Uninterrupted Oral Anticoagulant Therapy beneficial in patients undergoing PCI: JACC
In a recent research report, it has been highlighted that Interrupted Oral Anticoagulant ( I-OAC) and Uninterrupted Oral Anticoagulant Therapy (U-OAC) have equivalent risk for major adverse cardiac and cerebrovascular events and bleeding complications. Rather, it was noted that an U-OAC strategy was associated with shorter length of hospitalization. These data further support U-OAC as the preferable strategy in patients on OAC undergoing coronary intervention. Findings have been published in Journal of the American College of Cardiology.
There is a paucity of data regarding the optimal peri-procedural management of OAC-treated patients. So, this recent study sought to compare interrupted and uninterrupted oral anticoagulant therapy (I-OAC vs. U-OAC) in patients on OAC undergoing percutaneous coronary intervention.

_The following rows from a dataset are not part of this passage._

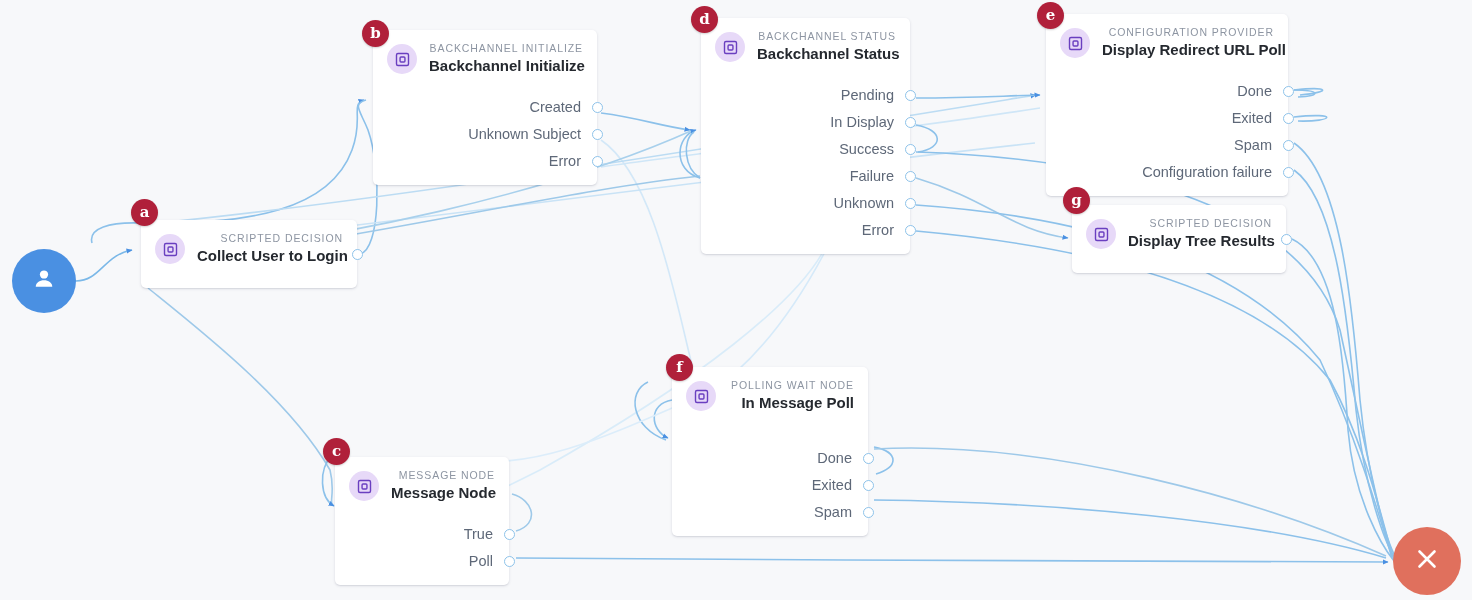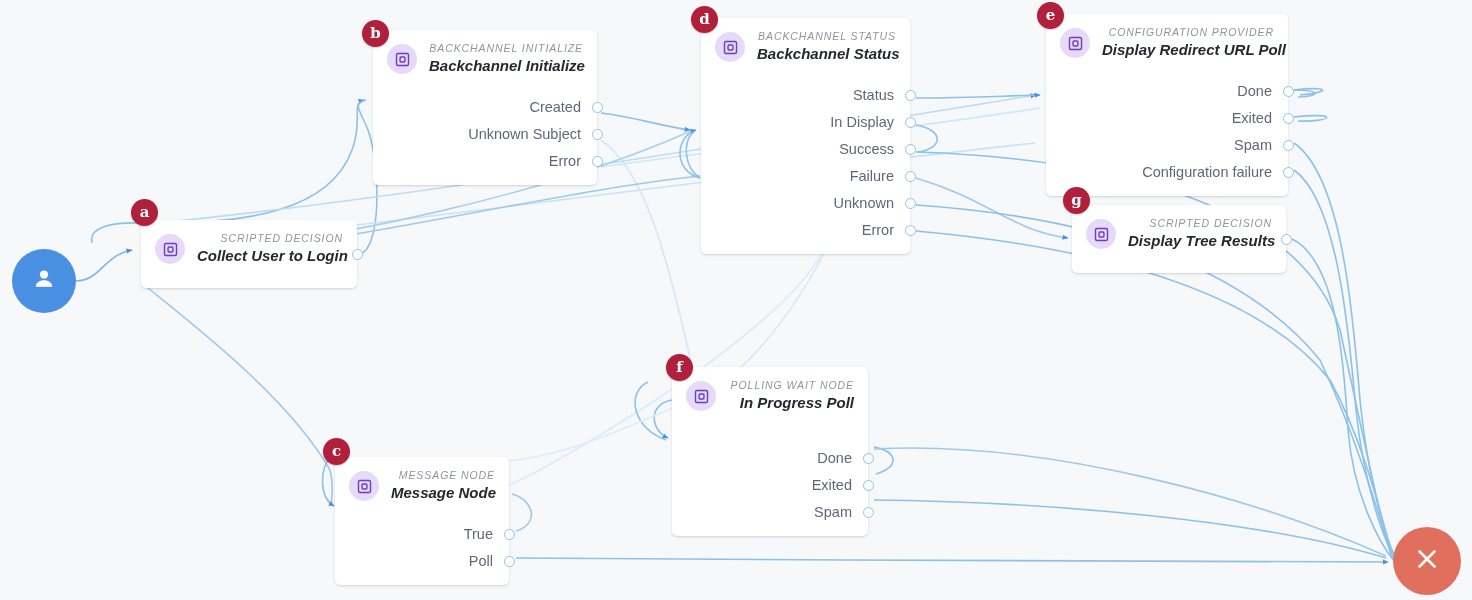--- a/index.html
+++ b/index.html
@@ -58,7 +58,6 @@
     flex: 1 1 auto;
     text-align: right;
     min-width: 0;
-    font-style: italic;
   }
   .node-subtitle {
     font-size: 10.5px;

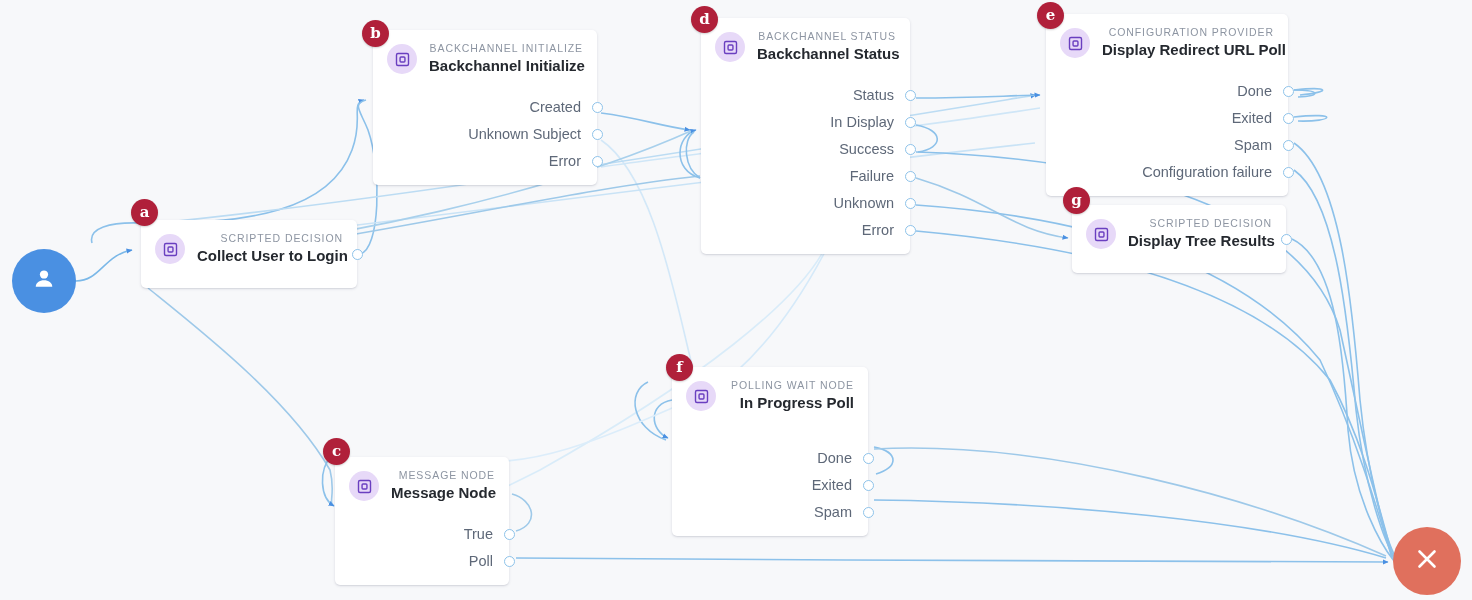--- a/index.html
+++ b/index.html
@@ -316,7 +316,7 @@
     </div>
     <div class="outcomes">
       <div class="outcome">
-        <span>Status</span>
+        <span>Pending</span>
         <span class="port"></span>
       </div>
       <div class="outcome">

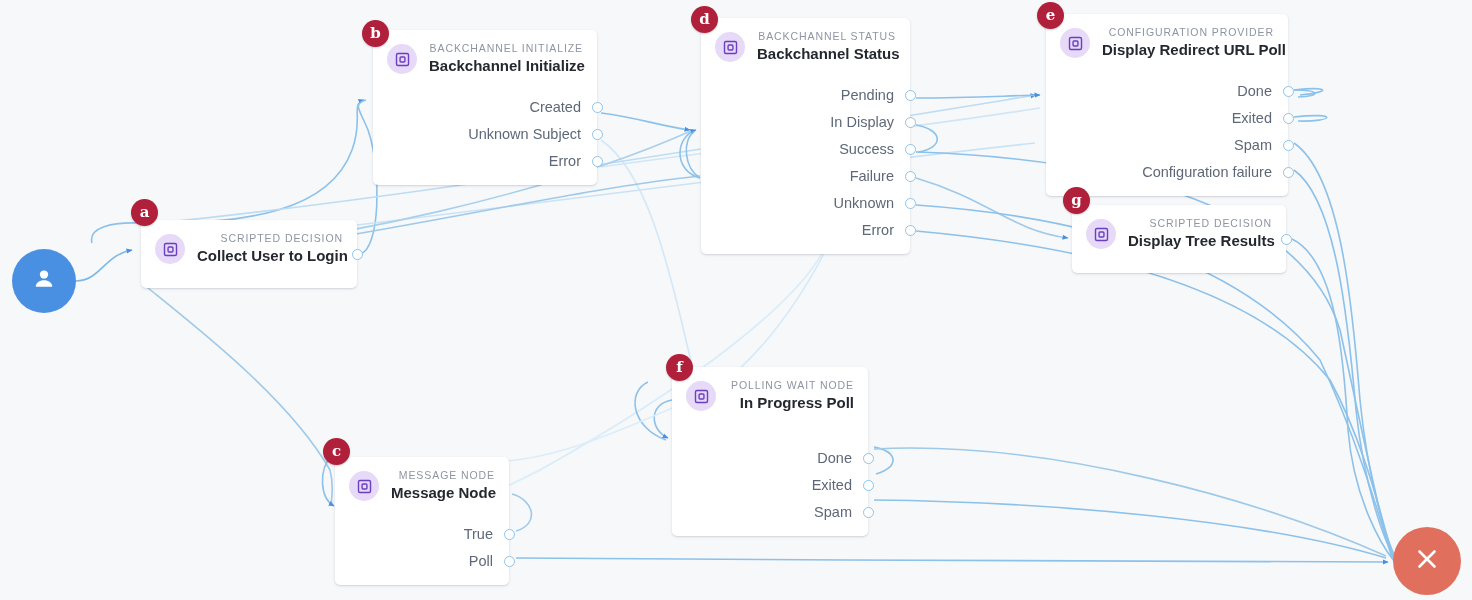--- a/index.html
+++ b/index.html
@@ -387,7 +387,7 @@
       </span>
       <div class="node-headtext">
         <div class="node-subtitle">POLLING WAIT NODE</div>
-        <div class="node-title">In Progress Poll</div>
+        <div class="node-title">In Message Poll</div>
       </div>
     </div>
     <div class="outcomes" style="padding-top:22px;">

For the study design,in the SWEDEHEART registry, all patients on OAC who were admitted acutely and underwent percutaneous coronary intervention or coronary angiography with a diagnostic procedure, from 2005 to 2017, were included. Outcomes were major adverse cardiac and cerebrovascular events (MACCE; death, myocardial infarction, or stroke) and bleeds at 120 days. Propensity score was used to adjust for the nonrandomized treatment selection.